*DATA FOR THIS TASK*:
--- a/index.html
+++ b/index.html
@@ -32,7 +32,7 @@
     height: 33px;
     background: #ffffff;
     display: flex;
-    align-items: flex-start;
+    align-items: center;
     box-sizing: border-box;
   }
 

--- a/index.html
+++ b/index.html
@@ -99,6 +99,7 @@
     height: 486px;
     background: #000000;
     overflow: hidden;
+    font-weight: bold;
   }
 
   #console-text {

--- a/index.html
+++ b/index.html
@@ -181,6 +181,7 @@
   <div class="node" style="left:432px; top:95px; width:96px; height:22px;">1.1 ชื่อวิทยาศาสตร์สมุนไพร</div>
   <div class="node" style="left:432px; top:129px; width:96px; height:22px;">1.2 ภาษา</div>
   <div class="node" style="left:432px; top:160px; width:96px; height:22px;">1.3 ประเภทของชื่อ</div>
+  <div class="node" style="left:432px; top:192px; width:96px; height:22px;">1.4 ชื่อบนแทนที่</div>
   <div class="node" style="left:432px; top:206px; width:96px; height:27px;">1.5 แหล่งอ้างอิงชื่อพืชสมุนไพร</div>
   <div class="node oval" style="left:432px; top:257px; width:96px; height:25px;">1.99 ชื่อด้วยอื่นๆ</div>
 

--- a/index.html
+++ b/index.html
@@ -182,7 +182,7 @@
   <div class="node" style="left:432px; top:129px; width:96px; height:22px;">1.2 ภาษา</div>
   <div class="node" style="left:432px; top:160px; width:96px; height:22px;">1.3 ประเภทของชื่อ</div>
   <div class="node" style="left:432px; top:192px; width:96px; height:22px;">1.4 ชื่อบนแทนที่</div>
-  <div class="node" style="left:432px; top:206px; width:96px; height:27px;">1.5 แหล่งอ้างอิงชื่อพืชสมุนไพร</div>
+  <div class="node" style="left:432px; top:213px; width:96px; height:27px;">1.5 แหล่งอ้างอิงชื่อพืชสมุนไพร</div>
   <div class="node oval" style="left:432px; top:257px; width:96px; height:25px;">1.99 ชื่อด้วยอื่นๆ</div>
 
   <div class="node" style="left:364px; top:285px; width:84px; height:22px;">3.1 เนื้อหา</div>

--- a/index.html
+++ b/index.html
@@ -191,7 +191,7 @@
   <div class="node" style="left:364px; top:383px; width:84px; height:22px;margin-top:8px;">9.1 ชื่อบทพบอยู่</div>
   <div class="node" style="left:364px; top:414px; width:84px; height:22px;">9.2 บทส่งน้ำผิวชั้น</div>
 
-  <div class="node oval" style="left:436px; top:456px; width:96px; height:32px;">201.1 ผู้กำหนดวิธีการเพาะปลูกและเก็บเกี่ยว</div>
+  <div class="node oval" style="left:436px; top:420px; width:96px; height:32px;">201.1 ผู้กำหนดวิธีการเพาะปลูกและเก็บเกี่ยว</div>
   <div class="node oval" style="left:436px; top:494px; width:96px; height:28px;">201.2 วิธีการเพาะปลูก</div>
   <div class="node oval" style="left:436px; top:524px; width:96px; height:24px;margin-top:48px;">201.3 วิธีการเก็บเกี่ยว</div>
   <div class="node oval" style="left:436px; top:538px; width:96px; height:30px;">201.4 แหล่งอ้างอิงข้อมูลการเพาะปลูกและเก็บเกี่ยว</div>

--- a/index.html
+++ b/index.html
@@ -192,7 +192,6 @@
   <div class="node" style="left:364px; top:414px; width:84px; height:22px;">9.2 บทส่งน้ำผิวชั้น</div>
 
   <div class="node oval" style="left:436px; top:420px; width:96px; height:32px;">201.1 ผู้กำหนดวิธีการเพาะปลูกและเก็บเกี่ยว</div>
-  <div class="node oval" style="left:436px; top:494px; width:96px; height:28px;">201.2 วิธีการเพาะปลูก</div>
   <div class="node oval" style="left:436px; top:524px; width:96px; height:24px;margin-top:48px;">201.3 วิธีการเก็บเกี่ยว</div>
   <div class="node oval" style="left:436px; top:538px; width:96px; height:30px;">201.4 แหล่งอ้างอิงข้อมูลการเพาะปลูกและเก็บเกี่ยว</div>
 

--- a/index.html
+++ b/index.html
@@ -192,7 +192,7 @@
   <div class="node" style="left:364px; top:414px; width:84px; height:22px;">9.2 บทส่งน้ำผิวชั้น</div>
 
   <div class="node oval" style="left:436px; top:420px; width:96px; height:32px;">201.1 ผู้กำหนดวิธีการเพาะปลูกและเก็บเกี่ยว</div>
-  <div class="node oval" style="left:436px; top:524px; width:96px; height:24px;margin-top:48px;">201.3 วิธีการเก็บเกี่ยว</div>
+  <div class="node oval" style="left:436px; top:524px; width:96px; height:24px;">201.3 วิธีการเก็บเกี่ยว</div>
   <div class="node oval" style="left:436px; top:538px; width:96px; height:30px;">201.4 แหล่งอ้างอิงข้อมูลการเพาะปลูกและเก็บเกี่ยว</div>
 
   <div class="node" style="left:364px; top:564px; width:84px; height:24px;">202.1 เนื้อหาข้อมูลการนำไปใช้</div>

*WHAT THE EXERCISE ASKS*: Exactly as written, give the records again.

*EXERCISE SOLUTION*:
--- a/index.html
+++ b/index.html
@@ -32,7 +32,7 @@
     height: 33px;
     background: #ffffff;
     display: flex;
-    align-items: flex-start;
+    align-items: center;
     box-sizing: border-box;
   }
 

--- a/index.html
+++ b/index.html
@@ -99,6 +99,7 @@
     height: 486px;
     background: #000000;
     overflow: hidden;
+    font-weight: bold;
   }
 
   #console-text {

--- a/index.html
+++ b/index.html
@@ -181,6 +181,7 @@
   <div class="node" style="left:432px; top:95px; width:96px; height:22px;">1.1 ชื่อวิทยาศาสตร์สมุนไพร</div>
   <div class="node" style="left:432px; top:129px; width:96px; height:22px;">1.2 ภาษา</div>
   <div class="node" style="left:432px; top:160px; width:96px; height:22px;">1.3 ประเภทของชื่อ</div>
+  <div class="node" style="left:432px; top:192px; width:96px; height:22px;">1.4 ชื่อบนแทนที่</div>
   <div class="node" style="left:432px; top:206px; width:96px; height:27px;">1.5 แหล่งอ้างอิงชื่อพืชสมุนไพร</div>
   <div class="node oval" style="left:432px; top:257px; width:96px; height:25px;">1.99 ชื่อด้วยอื่นๆ</div>
 

--- a/index.html
+++ b/index.html
@@ -182,7 +182,7 @@
   <div class="node" style="left:432px; top:129px; width:96px; height:22px;">1.2 ภาษา</div>
   <div class="node" style="left:432px; top:160px; width:96px; height:22px;">1.3 ประเภทของชื่อ</div>
   <div class="node" style="left:432px; top:192px; width:96px; height:22px;">1.4 ชื่อบนแทนที่</div>
-  <div class="node" style="left:432px; top:206px; width:96px; height:27px;">1.5 แหล่งอ้างอิงชื่อพืชสมุนไพร</div>
+  <div class="node" style="left:432px; top:213px; width:96px; height:27px;">1.5 แหล่งอ้างอิงชื่อพืชสมุนไพร</div>
   <div class="node oval" style="left:432px; top:257px; width:96px; height:25px;">1.99 ชื่อด้วยอื่นๆ</div>
 
   <div class="node" style="left:364px; top:285px; width:84px; height:22px;">3.1 เนื้อหา</div>

--- a/index.html
+++ b/index.html
@@ -191,7 +191,7 @@
   <div class="node" style="left:364px; top:383px; width:84px; height:22px;margin-top:8px;">9.1 ชื่อบทพบอยู่</div>
   <div class="node" style="left:364px; top:414px; width:84px; height:22px;">9.2 บทส่งน้ำผิวชั้น</div>
 
-  <div class="node oval" style="left:436px; top:456px; width:96px; height:32px;">201.1 ผู้กำหนดวิธีการเพาะปลูกและเก็บเกี่ยว</div>
+  <div class="node oval" style="left:436px; top:420px; width:96px; height:32px;">201.1 ผู้กำหนดวิธีการเพาะปลูกและเก็บเกี่ยว</div>
   <div class="node oval" style="left:436px; top:494px; width:96px; height:28px;">201.2 วิธีการเพาะปลูก</div>
   <div class="node oval" style="left:436px; top:524px; width:96px; height:24px;margin-top:48px;">201.3 วิธีการเก็บเกี่ยว</div>
   <div class="node oval" style="left:436px; top:538px; width:96px; height:30px;">201.4 แหล่งอ้างอิงข้อมูลการเพาะปลูกและเก็บเกี่ยว</div>

--- a/index.html
+++ b/index.html
@@ -192,7 +192,6 @@
   <div class="node" style="left:364px; top:414px; width:84px; height:22px;">9.2 บทส่งน้ำผิวชั้น</div>
 
   <div class="node oval" style="left:436px; top:420px; width:96px; height:32px;">201.1 ผู้กำหนดวิธีการเพาะปลูกและเก็บเกี่ยว</div>
-  <div class="node oval" style="left:436px; top:494px; width:96px; height:28px;">201.2 วิธีการเพาะปลูก</div>
   <div class="node oval" style="left:436px; top:524px; width:96px; height:24px;margin-top:48px;">201.3 วิธีการเก็บเกี่ยว</div>
   <div class="node oval" style="left:436px; top:538px; width:96px; height:30px;">201.4 แหล่งอ้างอิงข้อมูลการเพาะปลูกและเก็บเกี่ยว</div>
 

--- a/index.html
+++ b/index.html
@@ -192,7 +192,7 @@
   <div class="node" style="left:364px; top:414px; width:84px; height:22px;">9.2 บทส่งน้ำผิวชั้น</div>
 
   <div class="node oval" style="left:436px; top:420px; width:96px; height:32px;">201.1 ผู้กำหนดวิธีการเพาะปลูกและเก็บเกี่ยว</div>
-  <div class="node oval" style="left:436px; top:524px; width:96px; height:24px;margin-top:48px;">201.3 วิธีการเก็บเกี่ยว</div>
+  <div class="node oval" style="left:436px; top:524px; width:96px; height:24px;">201.3 วิธีการเก็บเกี่ยว</div>
   <div class="node oval" style="left:436px; top:538px; width:96px; height:30px;">201.4 แหล่งอ้างอิงข้อมูลการเพาะปลูกและเก็บเกี่ยว</div>
 
   <div class="node" style="left:364px; top:564px; width:84px; height:24px;">202.1 เนื้อหาข้อมูลการนำไปใช้</div>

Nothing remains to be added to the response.